Look below for lines that hold the string "POUCES" and copy each one.

----

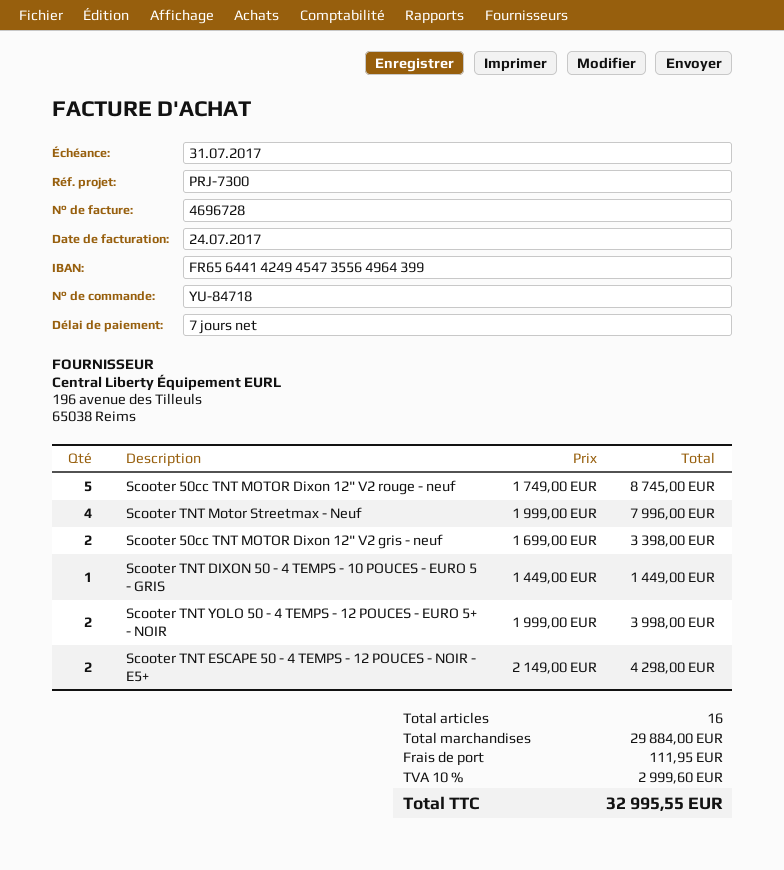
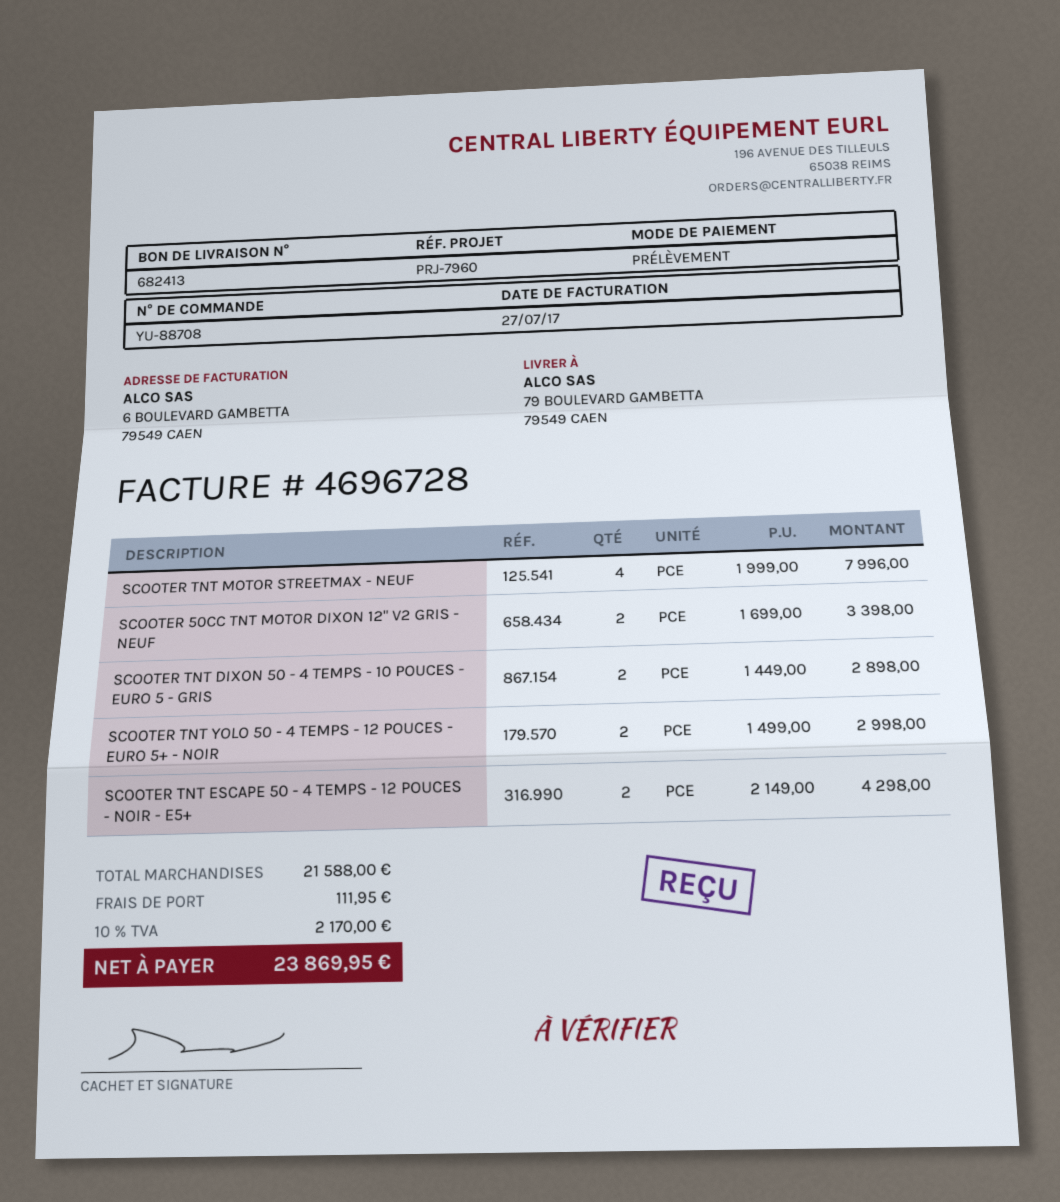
order number: YU-84718 -> YU-88708
invoice date: 2017-07-24 -> 2017-07-27
reference: PRJ-7300 -> PRJ-7960
Scooter 50cc TNT MOTOR Dixon 12" V2 rouge - neuf: 5 x 1749.00 = 8745.00 -> none
Scooter TNT DIXON 50 - 4 TEMPS - 10 POUCES - EURO 5 - GRIS: 1 x 1449.00 = 1449.00 -> 2 x 1449.00 = 2898.00
Scooter TNT YOLO 50 - 4 TEMPS - 12 POUCES - EURO 5+ - NOIR: 2 x 1999.00 = 3998.00 -> 2 x 1499.00 = 2998.00
subtotal: 29884.00 -> 21588.00
tax: 10% = 2999.60 -> 10% = 2170.00
total: 32995.55 -> 23869.95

----

[TASK OUTPUT]
Scooter TNT DIXON 50 - 4 TEMPS - 10 POUCES - EURO 5 - GRIS: 1 x 1449.00 = 1449.00 -> 2 x 1449.00 = 2898.00
Scooter TNT YOLO 50 - 4 TEMPS - 12 POUCES - EURO 5+ - NOIR: 2 x 1999.00 = 3998.00 -> 2 x 1499.00 = 2998.00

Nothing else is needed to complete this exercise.